*** Records for the task ***

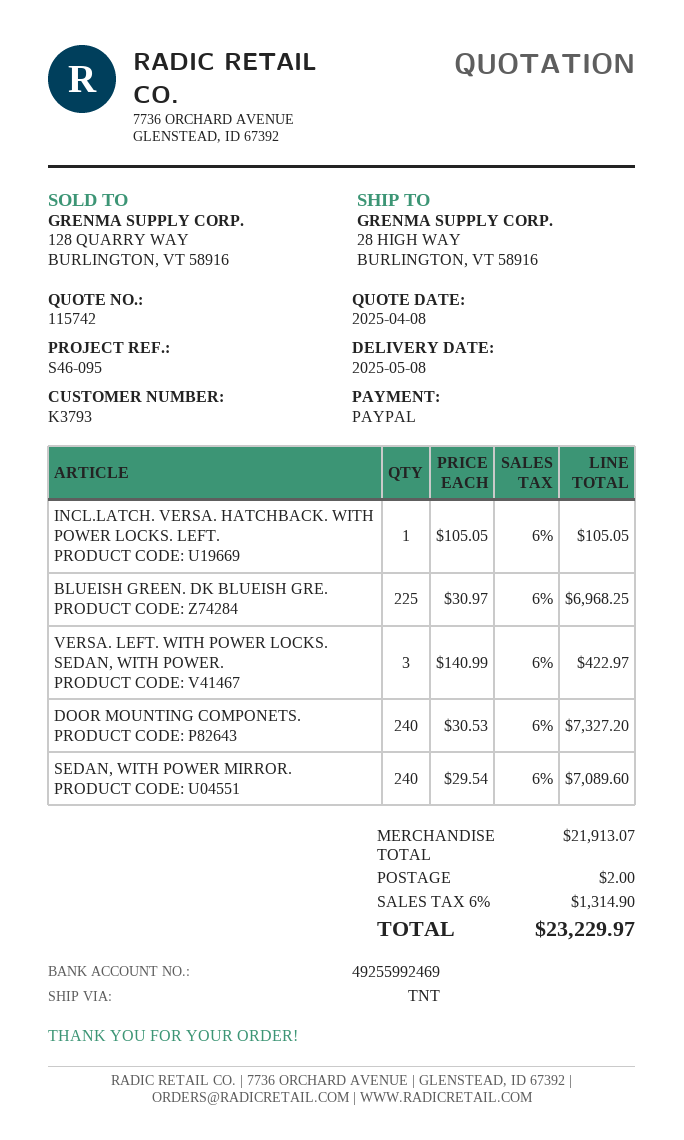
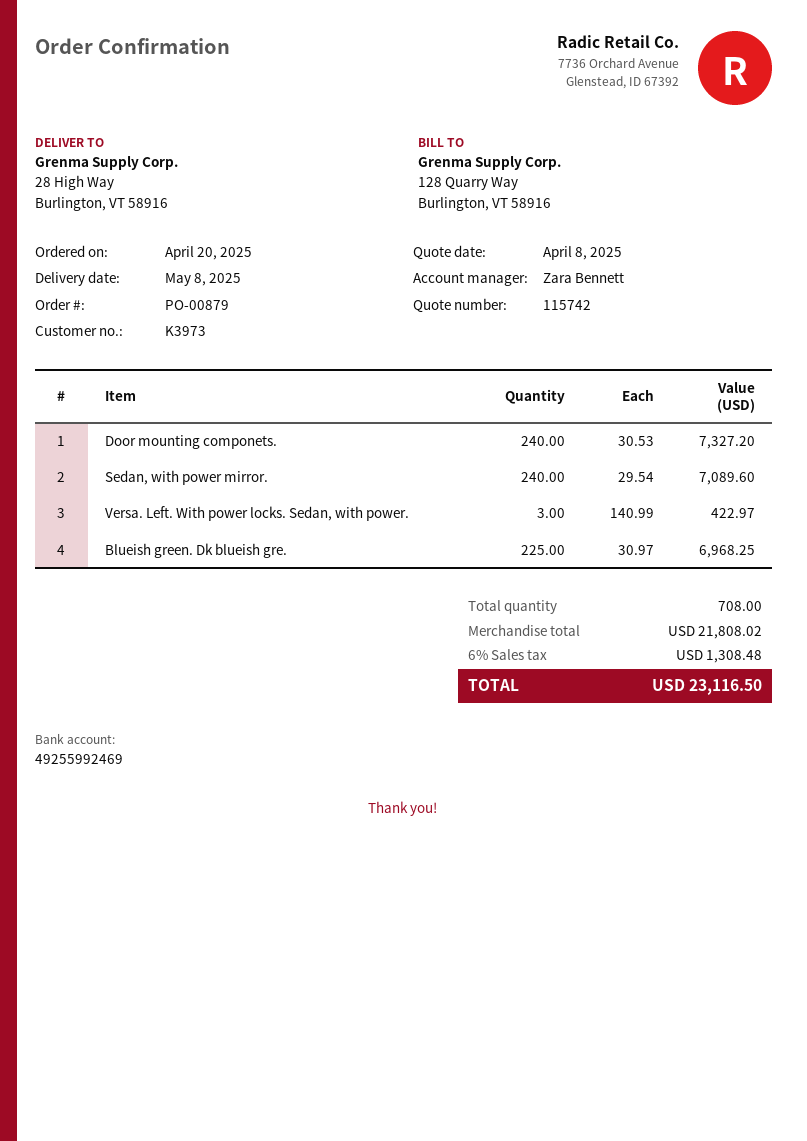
customer number: K3793 -> K3973
INCL.LATCH. VERSA. HATCHBACK. WITH POWER LOCKS. LEFT.: 1 x 105.05 = 105.05 -> none
subtotal: 21913.07 -> 21808.02
shipping: 2.00 -> none
tax: 6% = 1314.90 -> 6% = 1308.48
total: 23229.97 -> 23116.50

*** End of Records for the task ***

* [What this task involves]:
Each line from the one containing "shipping: 2.00 -> none" to the final line of the entries above must be returned exactly, and no other line may appear.

* [Written answer]:
shipping: 2.00 -> none
tax: 6% = 1314.90 -> 6% = 1308.48
total: 23229.97 -> 23116.50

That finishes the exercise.